4

I have data in a self-join hierarchical table where Continents have many Countries have many Regions have many States have many Cities.

Self-joining table structure:

|-------------------------------------------------------------|
| ID  | Name          |  Type       |  ParentID  | IsTopLevel |
|-------------------------------------------------------------|
| 1   | North America |  Continent  |  NULL      | 1          |
| 12  | United States |  Country    |  1         | 0          |
| 113 | Midwest       |  Region     |  12        | 0          |
| 155 | Kansas        |  State      |  113       | 0          |
| 225 | Topeka        |  City       |  155       | 0          |
| 2   | South America |  Continent  |  NULL      | 1          |
| 22  | Argentina     |  Country    |  2         | 0          |
| 223 | Southern      |  Region     |  22        | 0          |
| 255 | La Pampa      |  State      |  223       | 0          |
| 777 | Santa Rosa    |  City       |  255       | 0          |
|-------------------------------------------------------------|

I have been able to successfully use a recursive CTE to get the tree structure and depth of each node.
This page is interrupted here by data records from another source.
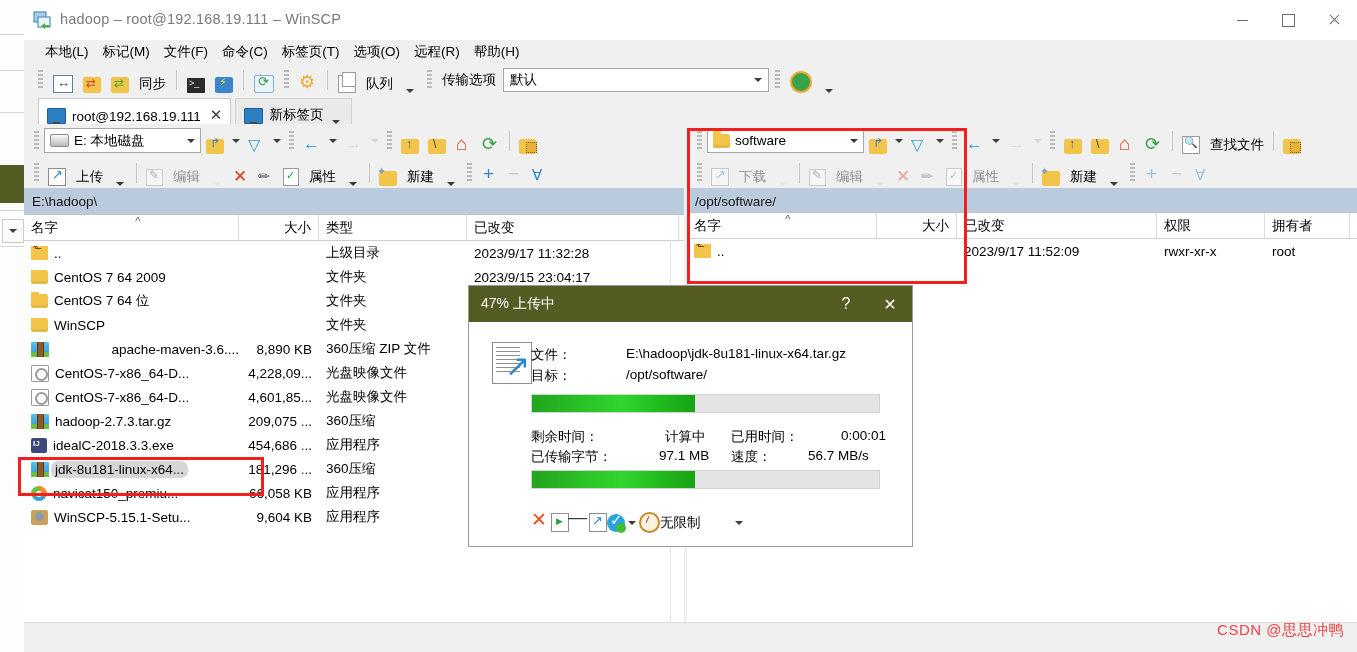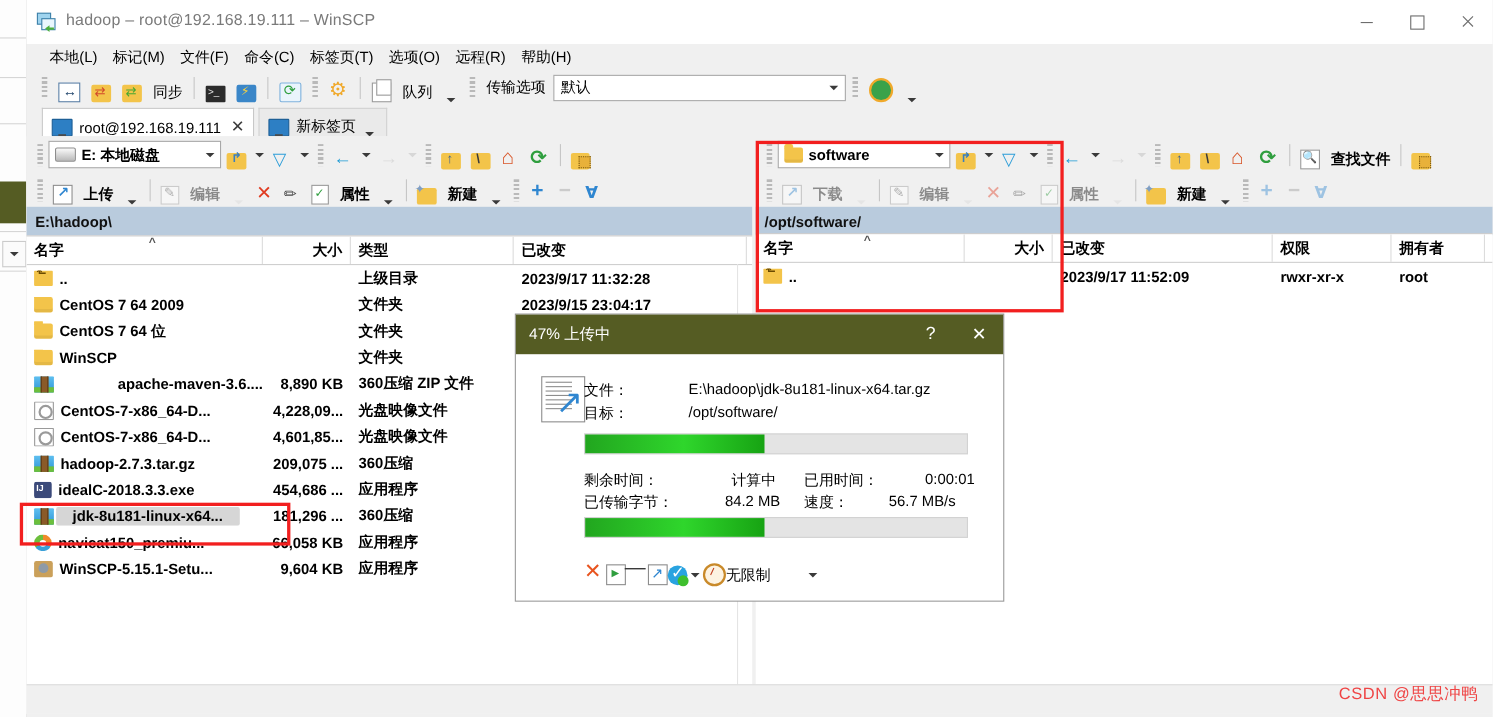"E: 本地磁盘" .panes { font-weight: bold -> none }
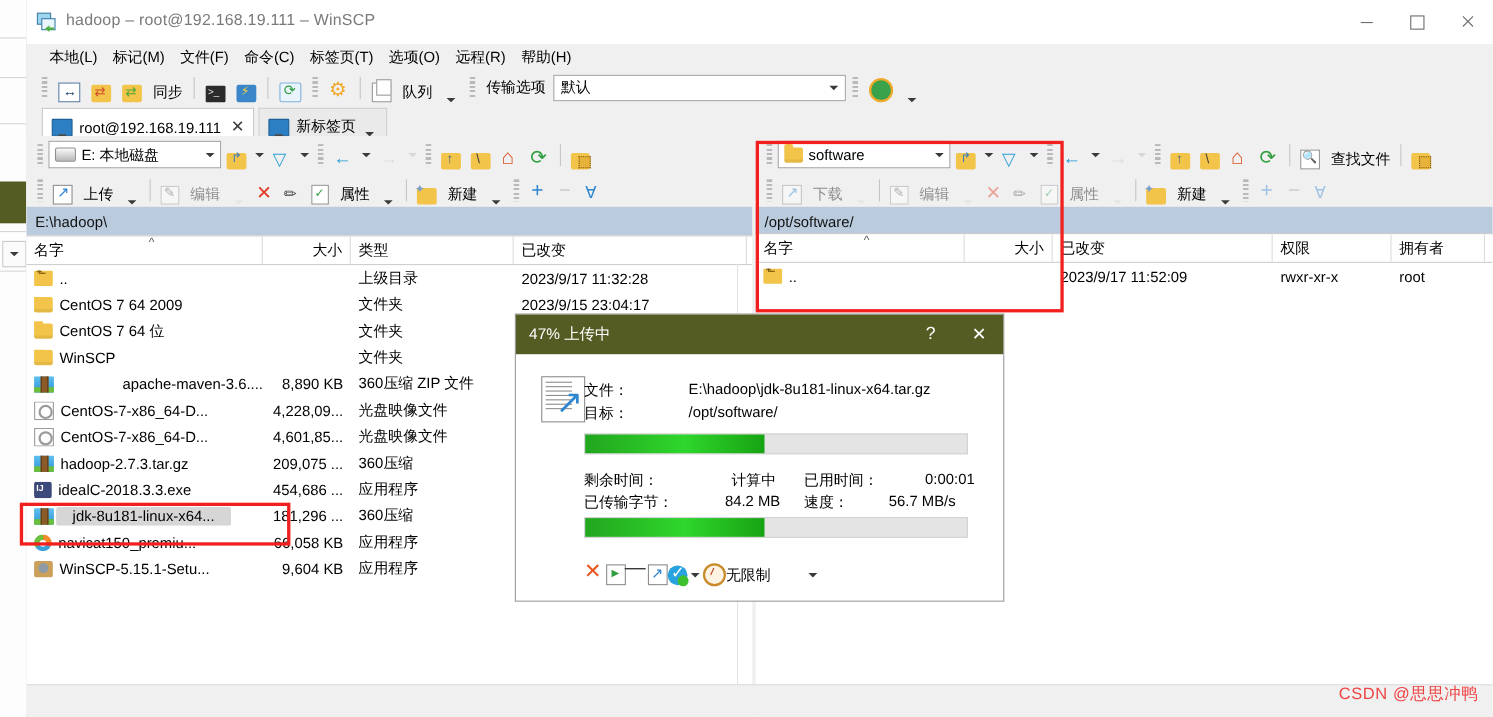"84.2 MB" div.stat { text: 84.2 -> 97.1 }
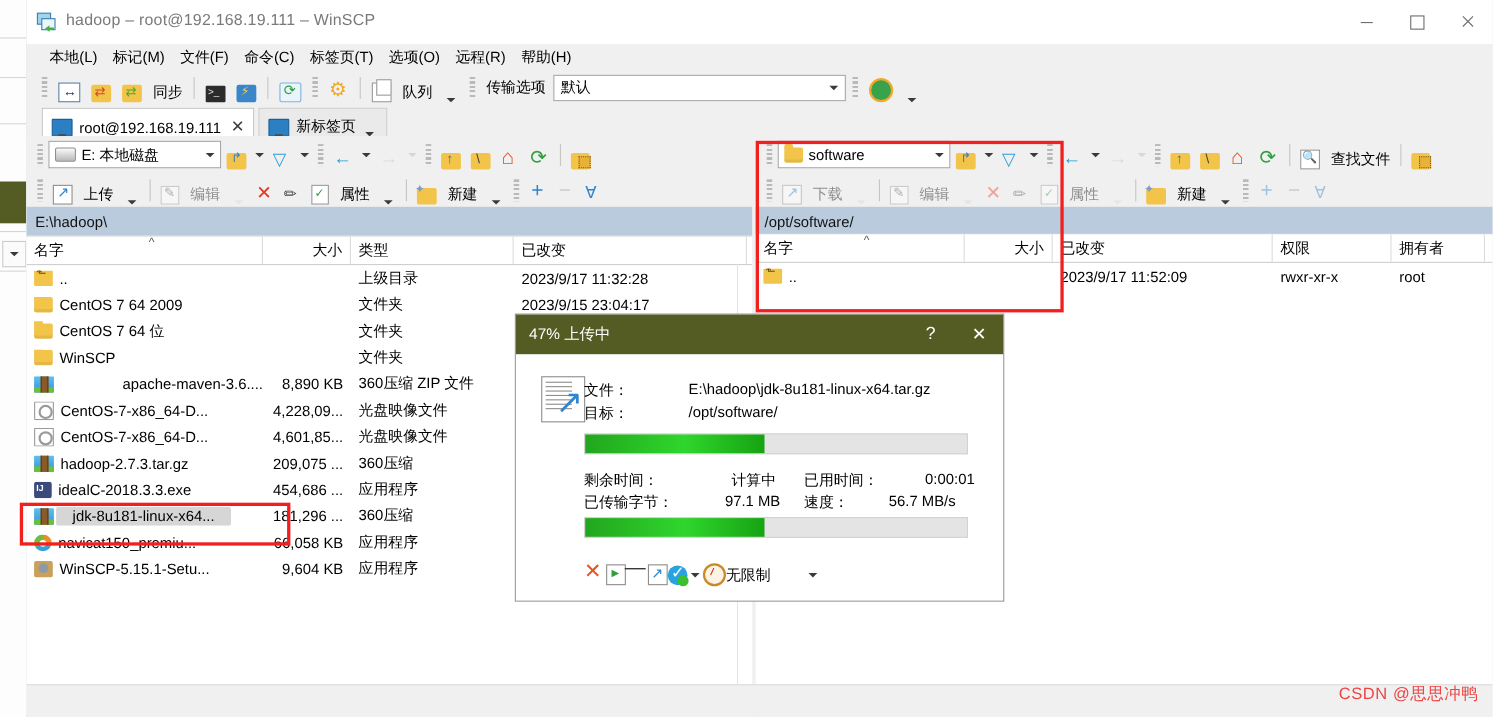"jdk-8u181-linux-x64..." .sel .nmwrap { border-radius: 2px -> 7px; padding: 1px 15px -> 1px 4px }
Where I am failing is using a pivot to create a nice list of all bottom locations and their corresponding parents at each level.

The expected results:

|------------------------------------------------------------------------------------|
| Continent     | Country       | Region   | State    | City       | Bottom_Level_ID |
|------------------------------------------------------------------------------------|
| North America | United States | Midwest  | Kansas   | Topeka     | 234             |
| South America | Argentina     | Southern | La Pampa | Santa Rosa | 777             |
|------------------------------------------------------------------------------------|

There are a few key points I should clarify.

  1. Every single entry has a bottom level and a top level. There are no cases where all five Types are not present for a given location.

  2. If I filled out this data, I'd have 50 entries for North America at the State level, so you can imagine how immense this table is at the City level for every continent on the planet. Billions of rows.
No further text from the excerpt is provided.